Prime Minister Patterson will, at today’s at meeting of the PNP’s National Executive Council, announce the date of a special delegates conference to elect a new president of the ruling party.
Whiteman said yesterday that the ceremony would be short, with two items on the agenda – PNP chairman Robert Pickersgill’s remarks, and Patterson’s address which will include the date of his departure from office.
Last night, PNP deputy general secretary Maureen Webber told the Sunday Observer that the secretariat had 3,450 delegates registered – representing 2,720 party groups. Their cards will be issued on the day of the presidential vote.
Each group is allowed a delegate for every 10 members.
Webber said 14 per cent of the nomination forms were undistributed, but she expected that they would be collected shortly after Patterson makes his announcement.
Patterson’s successor as president of the PNP is expected to be nominated to the Governor General as head of government, but the acrimonious fight that has emerged among the four aspirants – Portia Simpson Miller, Dr Peter Phillips, Dr Omar Davies and Dr Karl Blythe – has cast doubt on the convention being upheld.
All four contenders hold seats in Parliament; and with the exception of Blythe, all are Cabinet ministers, serving under Patterson’s administration.
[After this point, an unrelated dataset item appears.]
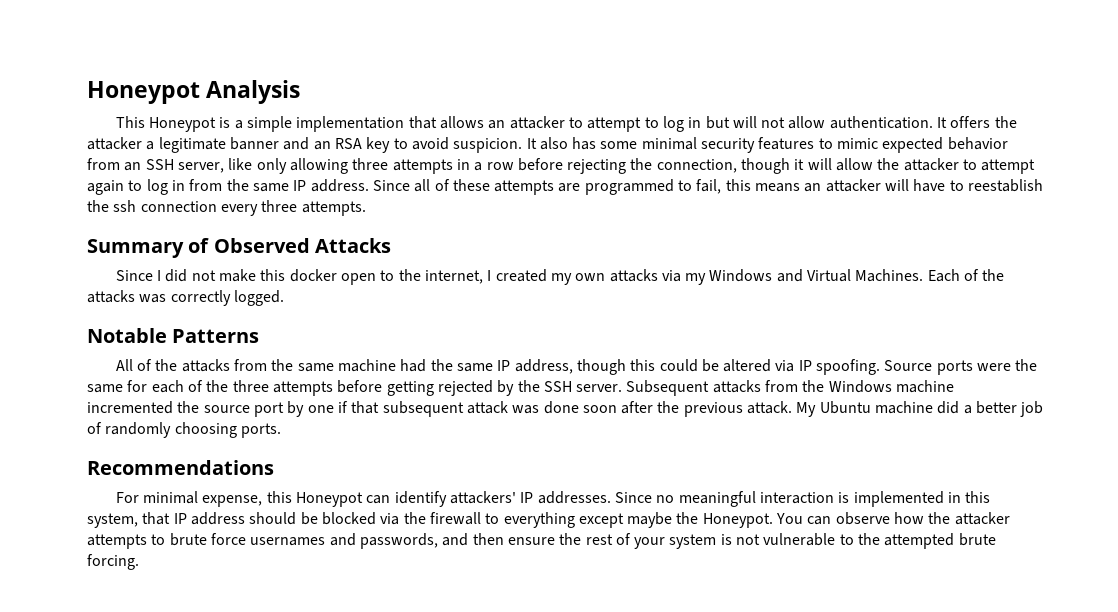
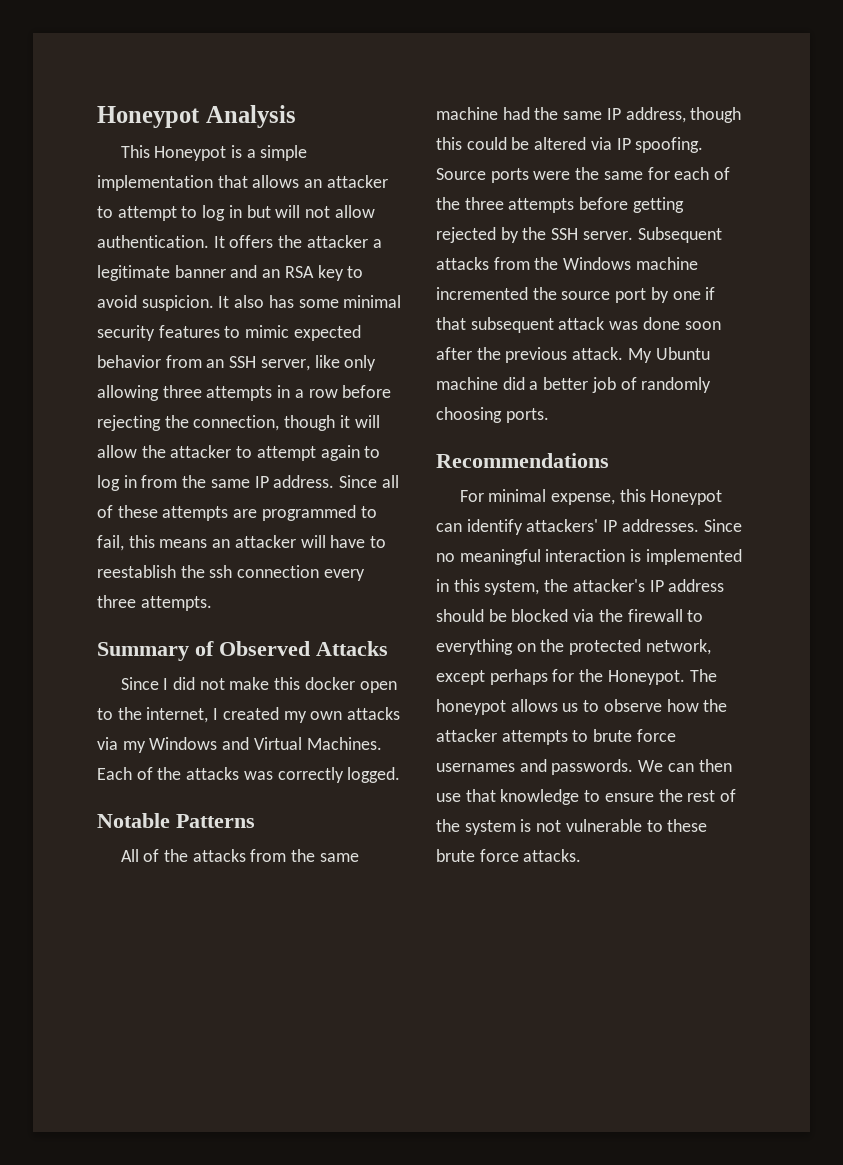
- Since no meaningful interaction is implemented in this system, that IP address should be blocked via the firewall to everything except maybe the Honeypot. You can observe how the attacker attempts to brute force usernames and passwords, and then ensure the rest of your system is not vulnerable to the attempted brute forcing.
+ Since no meaningful interaction is implemented in this system, the attacker's IP address should be blocked via the firewall to everything on the protected network, except perhaps for the Honeypot. The honeypot allows us to observe how the attacker attempts to brute force usernames and passwords. We can then use that knowledge to ensure the rest of the system is not vulnerable to these brute force attacks.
Blythe was once Patterson’s water and housing minister until a housing shelter scandal hastened his departure from the Cabinet.
On Friday, Blythe made fresh allegations of vote-buying among delegates within his Central Westmoreland constituency, and in its wake came reports that he was withholding forms to ensure the integrity of the process.
But Whiteman said he had no such reports.
“I am not aware of any forms being held by Dr Blythe,” Whiteman told the Sunday Observer yesterday.
“All I can say is that some (delegate) forms were returned out of concern,” he reiterated.
Whiteman, in the meanwhile, said an investigation had begun into the allegations by Blythe of bribery among party delegates.
“I have not received any formal complaint, but I have spoken to Dr Blythe and have launched an investigation into the matter,” he said.
Presidential front-runner Portia Simpson Miller had also raised similar concerns during a rally in St Thomas two Sundays ago, but made no official report to the party secretariat.
Yesterday, Whiteman said the party’s Monitoring Committee took a decision to proactively investigate allegations before formal complaints are made.
Last week, the party said it had launched an investigation using an unnamed operative into reports of bribes being offered to delegates and other “unspecified concerns by the party”.
More than 350 persons, mostly the 250 members of the NEC, are expected to attend today’s meeting at the Jamaica Conference Centre, downtown Kingston.
“It is the starting point of a number of activities,” Whiteman said of today’s meeting.
“It is the occasion when the prime minister will really preside over the NEC as the president with no successor having been chosen, but I can’t say it is his last because there might be another before the actual transition takes place,” he told the Sunday Observer.
He said today’s meeting would not facilitate routine discussions.
“It will be a relatively short meeting which will facilitate an address by the president and a ‘composite’ tribute to the president by the party chairman on behalf of the NEC,” he said.